What's my page doing now? I've clicked the button ... there's no status bar, no progress showing, nothing to let me know where my request is at (has it finished posting? am I waiting for the response? has it crashed? did the button click even get picked up?).

So, what's needed to fix this?

Well, for start, a progress bar that people could use would be a great help. Flash designers and developers have used these for years. Please, Ajax developer, use progress bars - not just some animated gif which loops, because that would be irritating.

Or how about this ...

We've filled a long form in, pressed the button and we're now waiting for the response, except, wait, what's this? I've spotted a mistake! I'll press "Stop", that stops things for me ... or does it?
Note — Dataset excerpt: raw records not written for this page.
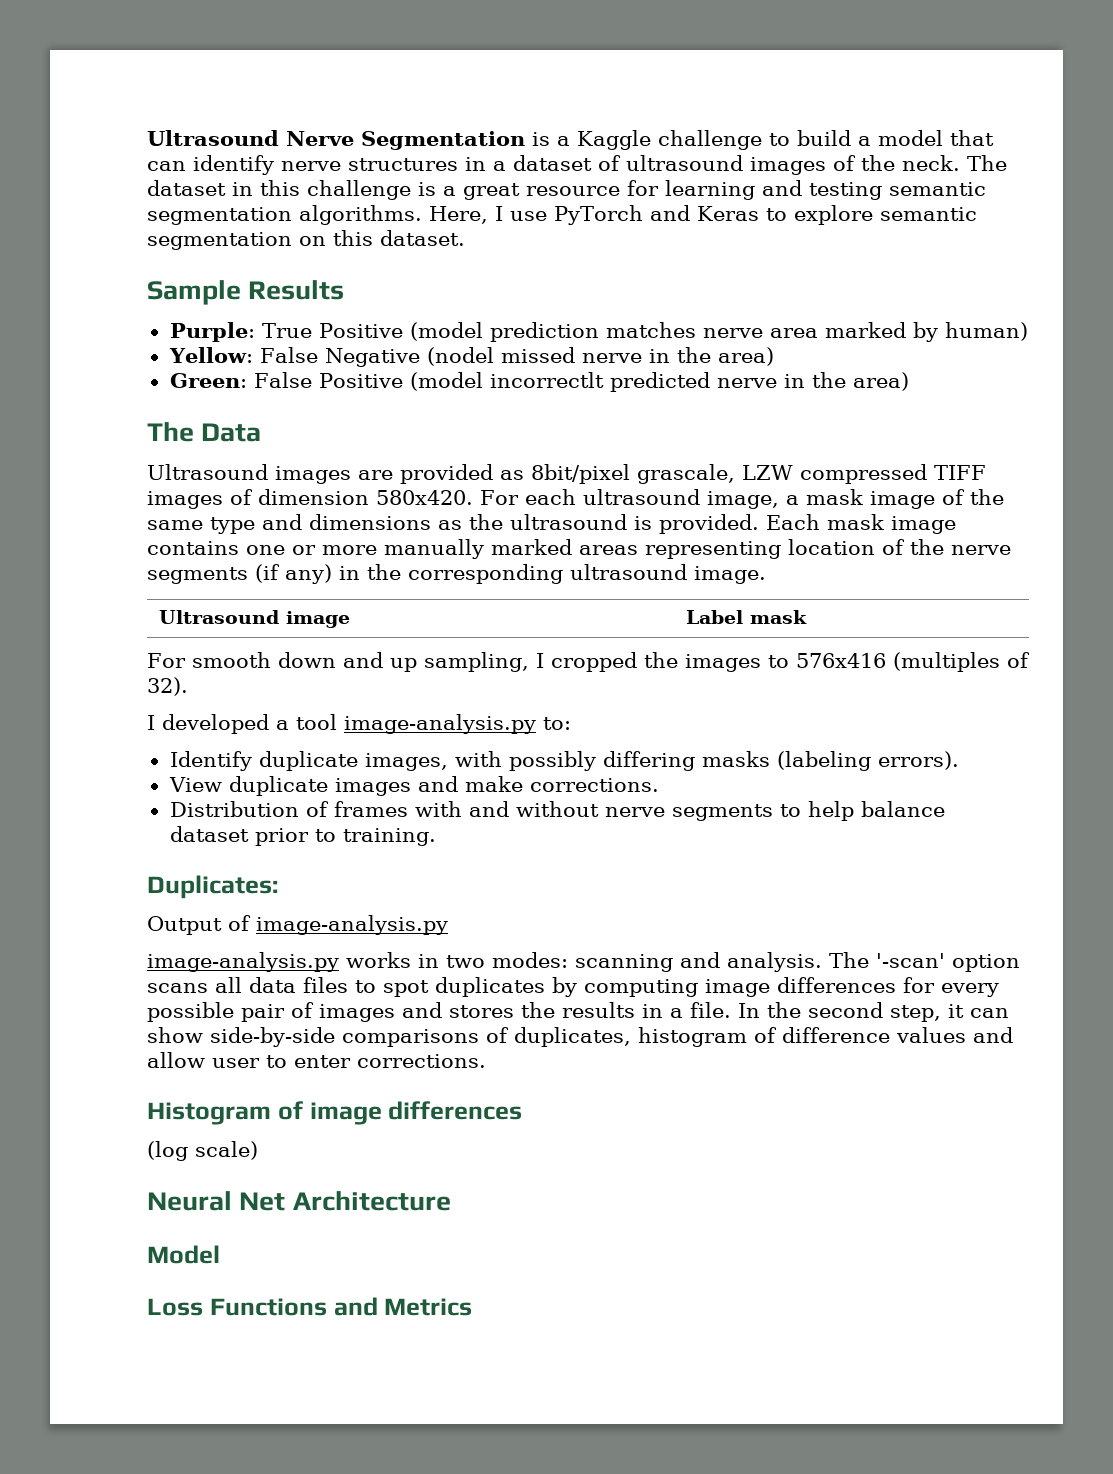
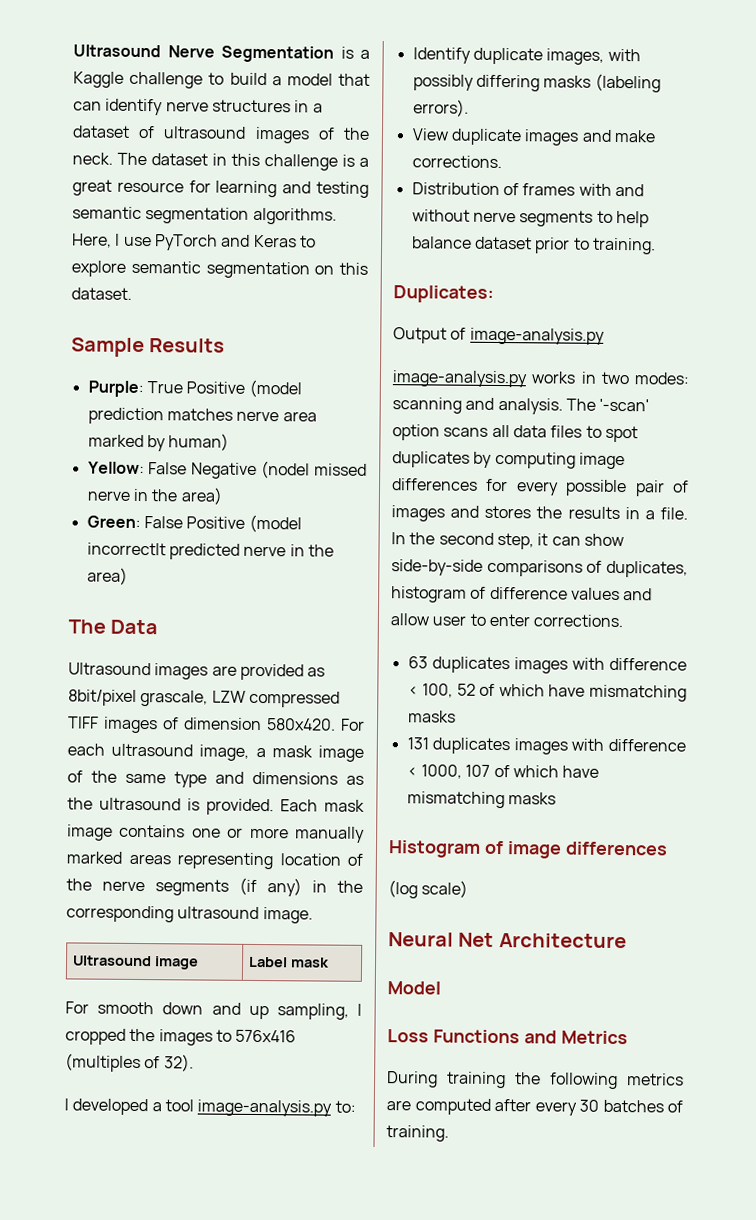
+ 63 duplicates images with difference < 100, 52 of which have mismatching masks
+ 131 duplicates images with difference < 1000, 107 of which have mismatching masks
+ During training the following metrics are computed after every 30 batches of training.

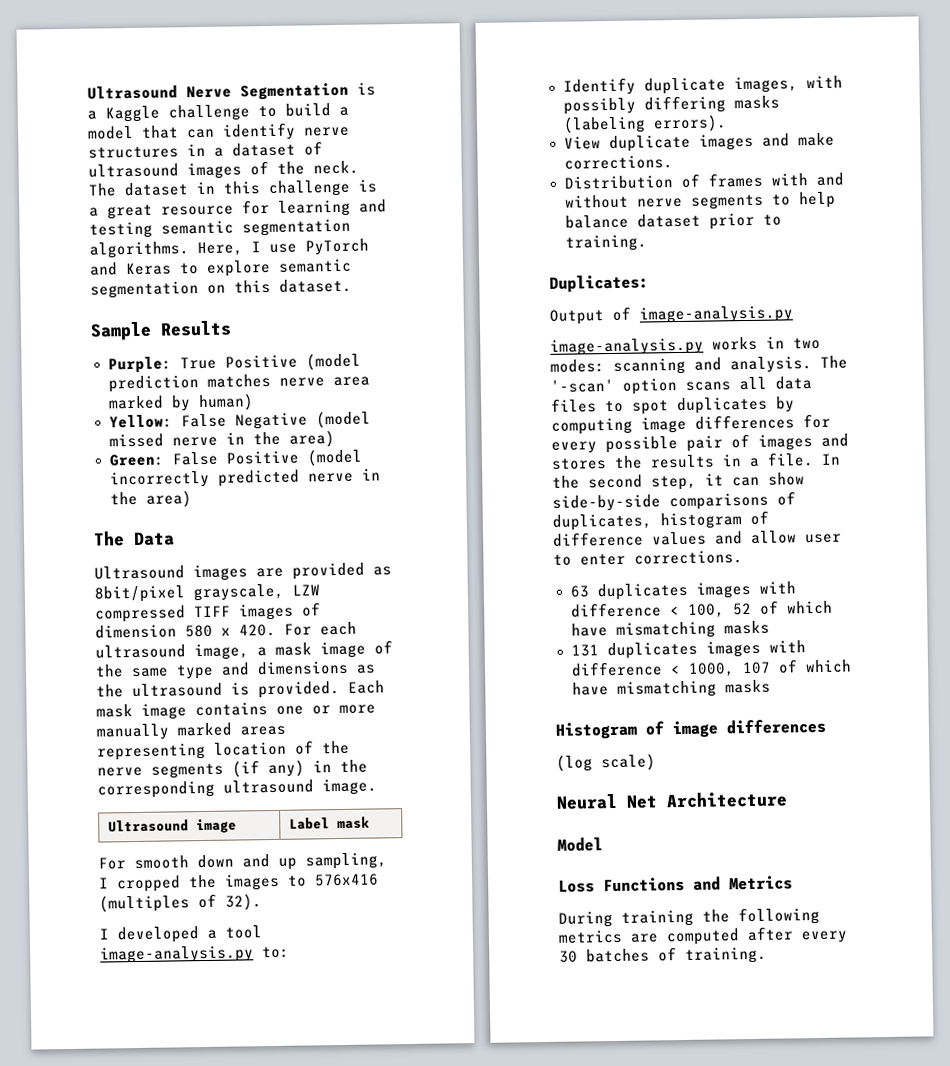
- Yellow: False Negative (nodel missed nerve in the area)
+ Yellow: False Negative (model missed nerve in the area)
- Green: False Positive (model incorrectlt predicted nerve in the area)
+ Green: False Positive (model incorrectly predicted nerve in the area)
- Ultrasound images are provided as 8bit/pixel grascale, LZW compressed TIFF images of dimension 580x420. For each ultrasound image, a mask image of the same type and dimensions as the ultrasound is provided.
+ Ultrasound images are provided as 8bit/pixel grayscale, LZW compressed TIFF images of dimension 580 x 420. For each ultrasound image, a mask image of the same type and dimensions as the ultrasound is provided.

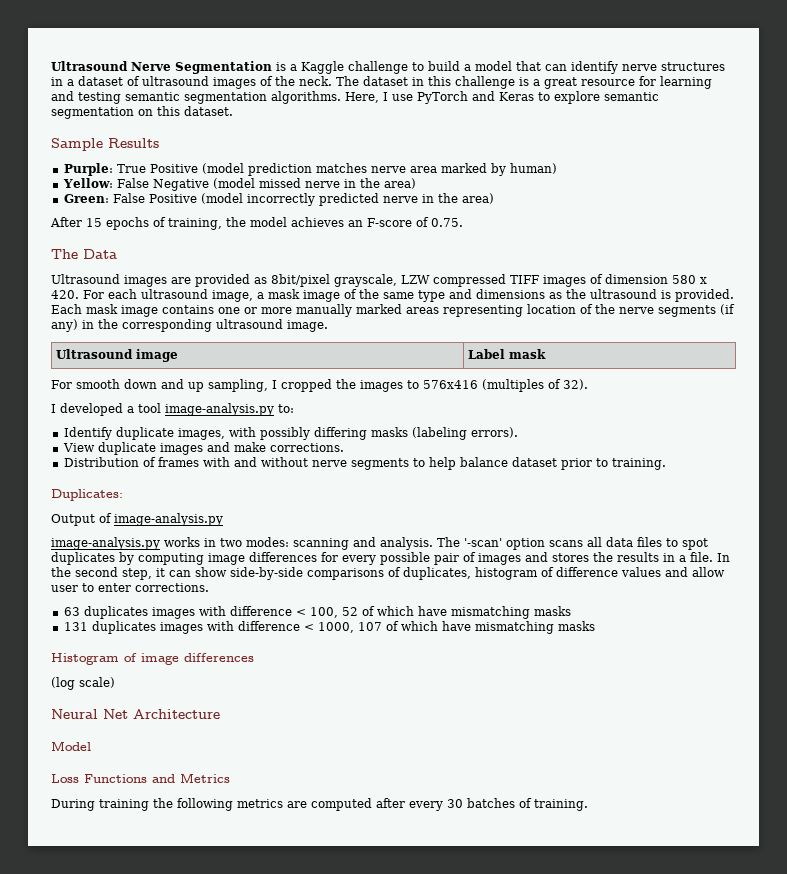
+ After 15 epochs of training, the model achieves an F-score of 0.75.

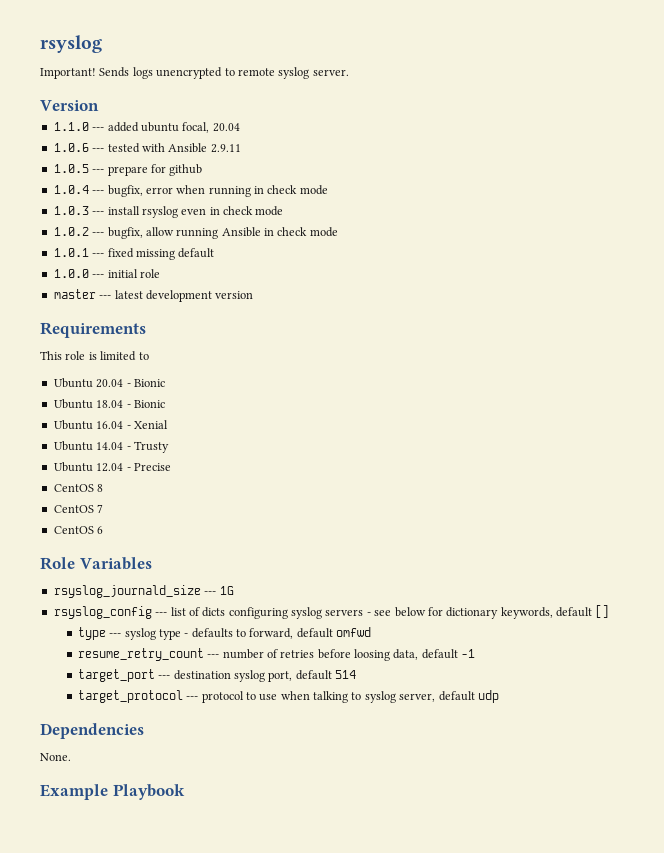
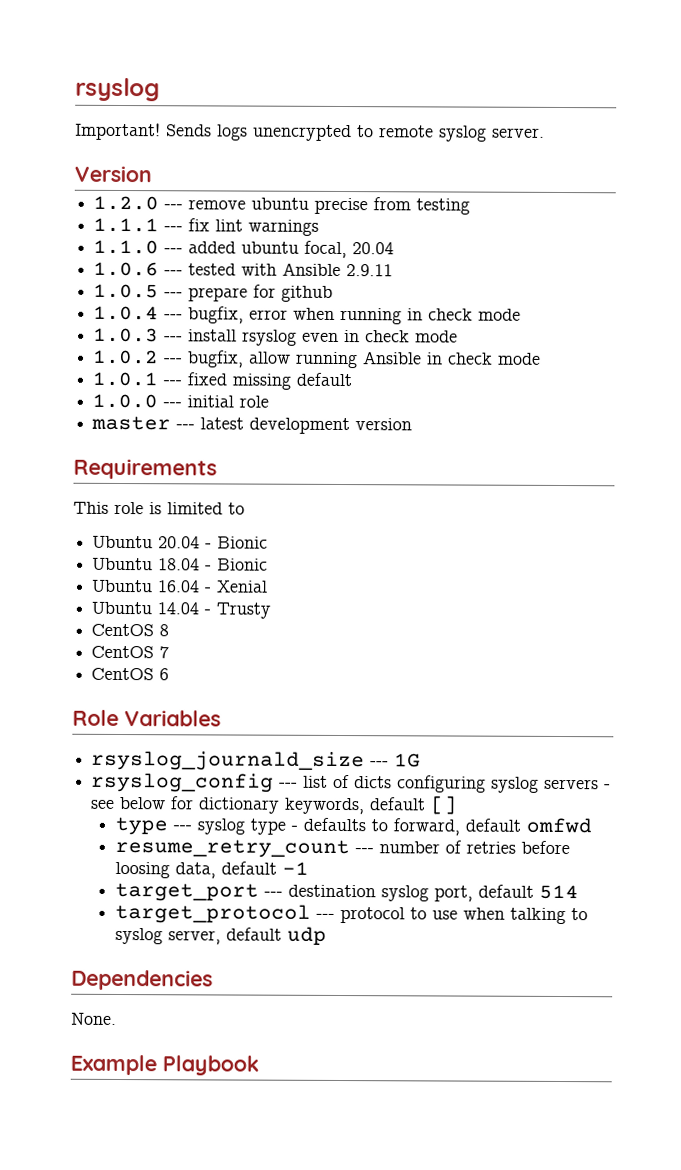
+ 1.2.0 --- remove ubuntu precise from testing
+ 1.1.1 --- fix lint warnings
- Ubuntu 12.04 - Precise

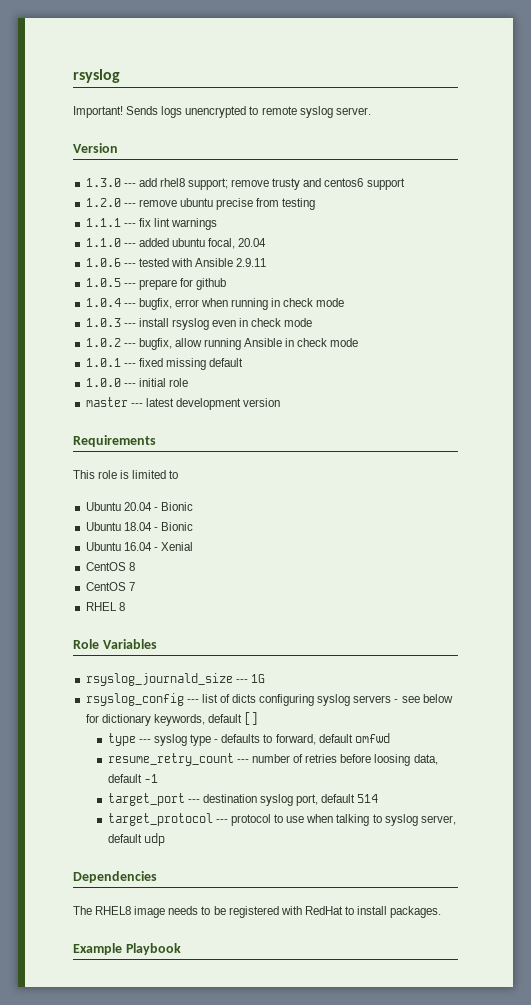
+ 1.3.0 --- add rhel8 support; remove trusty and centos6 support
- Ubuntu 14.04 - Trusty
- CentOS 6
+ RHEL 8
- None.
+ The RHEL8 image needs to be registered with RedHat to install packages.

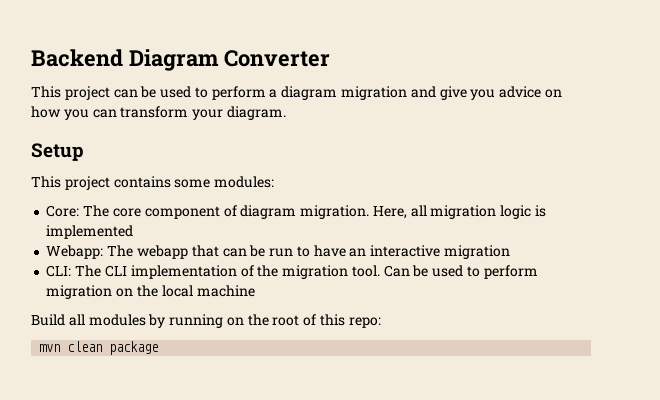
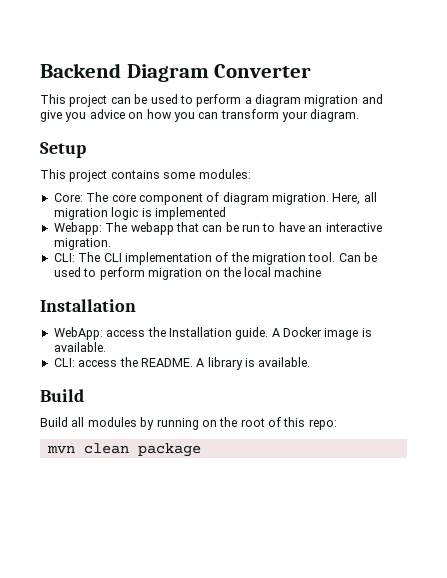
- Webapp: The webapp that can be run to have an interactive migration
+ Webapp: The webapp that can be run to have an interactive migration.
  Can be used to perform migration on the local machine
+ Installation
+ WebApp: access the Installation guide. A Docker image is available.
+ CLI: access the README. A library is available.
+ Build

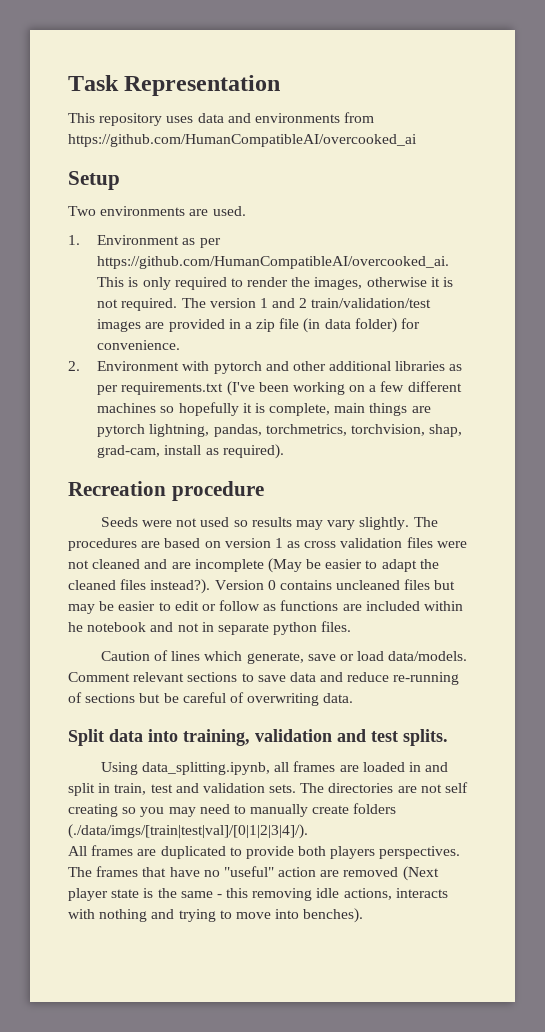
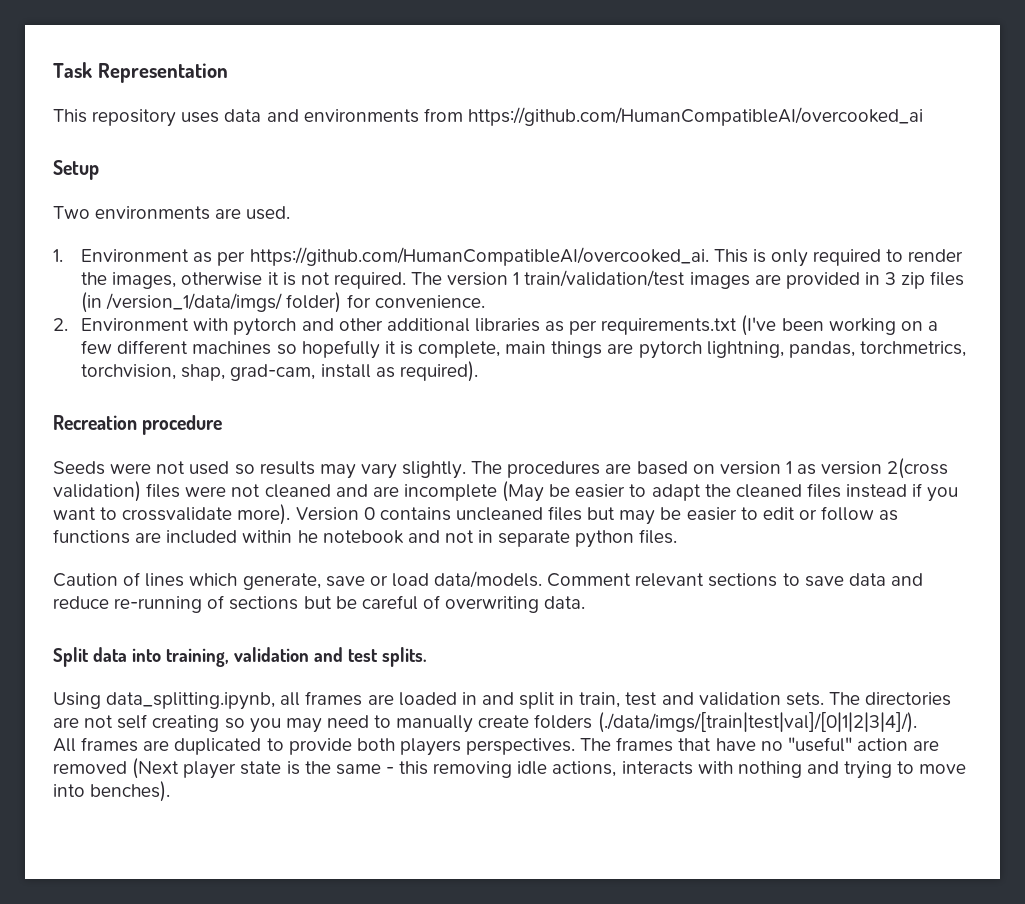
- The version 1 and 2 train/validation/test images are provided in a zip file (in data folder) for convenience.
+ The version 1 train/validation/test images are provided in 3 zip files (in /version_1/data/imgs/ folder) for convenience.
- The procedures are based on version 1 as cross validation files were not cleaned and are incomplete (May be easier to adapt the cleaned files instead?).
+ The procedures are based on version 1 as version 2(cross validation) files were not cleaned and are incomplete (May be easier to adapt the cleaned files instead if you want to crossvalidate more).

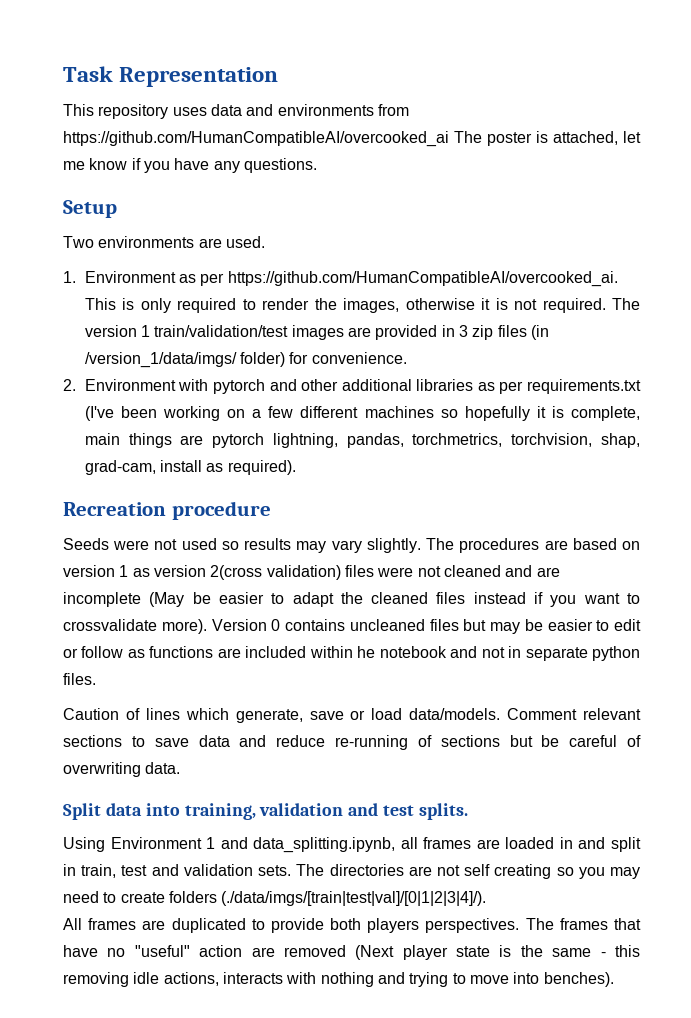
- This repository uses data and environments from https://github.com/HumanCompatibleAI/overcooked_ai
+ This repository uses data and environments from https://github.com/HumanCompatibleAI/overcooked_ai The poster is attached, let me know if you have any questions.
- Using data_splitting.ipynb, all frames are loaded in and split in train, test and validation sets.
+ Using Environment 1 and data_splitting.ipynb, all frames are loaded in and split in train, test and validation sets.
- The directories are not self creating so you may need to manually create folders (./data/imgs/[train|test|val]/[0|1|2|3|4]/).
+ The directories are not self creating so you may need to create folders (./data/imgs/[train|test|val]/[0|1|2|3|4]/).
Not in Ajax.

Back, Refresh, Go ... all are gone, users normal methods of doing things are broken.

Seriously guys, you need to think about existing customers and the millions of web users that know how to use current applications when designing new applications.

One thing I'd really say is a bad idea is mixing Ajax code with no Ajax code on the same page.

What do you guys think?

 

 

Posted: Oct 16 2005, 08:40 PM by Plip | with 4 comment(s)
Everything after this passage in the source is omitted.